Alex Evans is a UK based video games developer. Evans previously worked at Guildford-based Lionhead Studios and developed the video game Rag Doll Kung Fu independently. He is the co-founder of Media Molecule, a video games studio based in Guildford, Surrey, United Kingdom. The studio's first project was a cooperative platformer for the PlayStation 3 entitled LittleBigPlanet, which received worldwide acclaim and won several gaming awards. Evans contributed to LittleBigPlanet by creating a games engine for it. Evans has also been the figurehead for advertising the game to reviewers, and helping Sony showcase the game at various expos. For example, at E3 2008, Evans helped Sony showcase their quarterly sales via a specially created LittleBigPlanet level. Ever since appearing and discussing LittleBigPlanet for the first time at the game developers' conference 2007, Evans has been renowned in the gaming world.
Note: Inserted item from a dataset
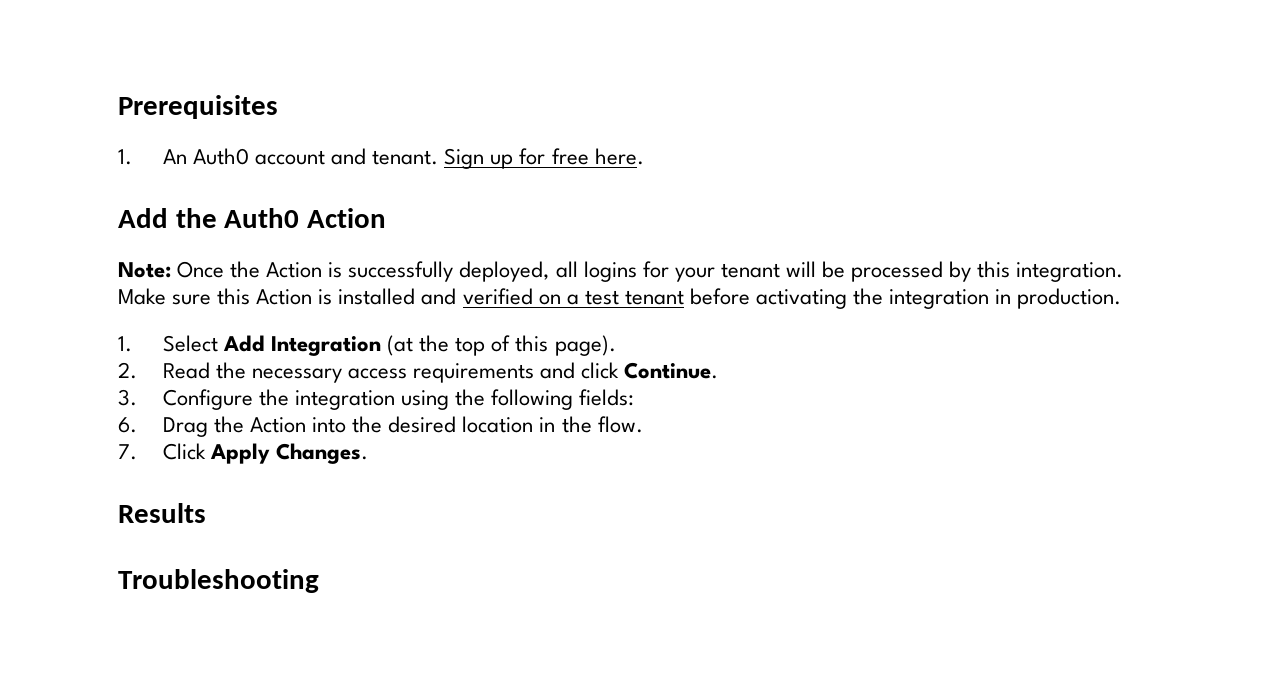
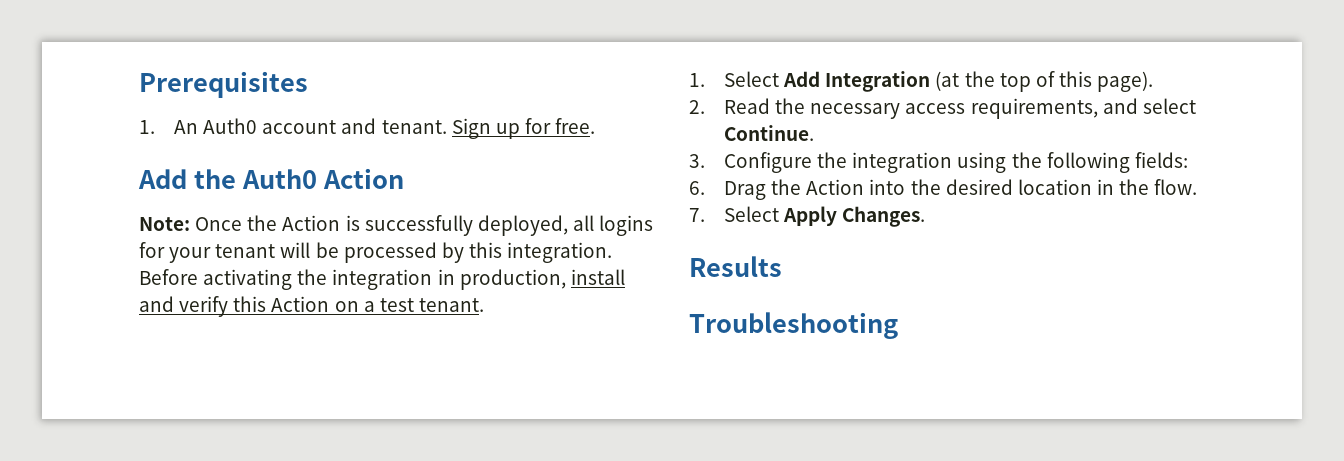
[551,148,644,165] free here. -> [555,118,596,134] free.
[118,288,1122,309] Make sure this Action is installed and verified on a test tenant before activating the integration in production. -> [139,269,625,290] [139,296,484,317] Before activating the integration in production, install and verify this Action on a test tenant.
[413,362,620,383] requirements and click -> [970,98,1196,119] requirements, and select
[162,443,206,460] Click -> [724,206,780,222] Select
Evans was active in the Demoscene during the 1990s and was known by the handle "Statix". Most of his work was highly acclaimed – 303 is one of the first demos to include an entire vocal track (compressed into a standard module by a custom MPEG-packer) in the music, while Tomthumb and Staying Pictures are one of the first "generative" demos, the former being a winner of Most Original Concept at the 2002 Scene.org Awards.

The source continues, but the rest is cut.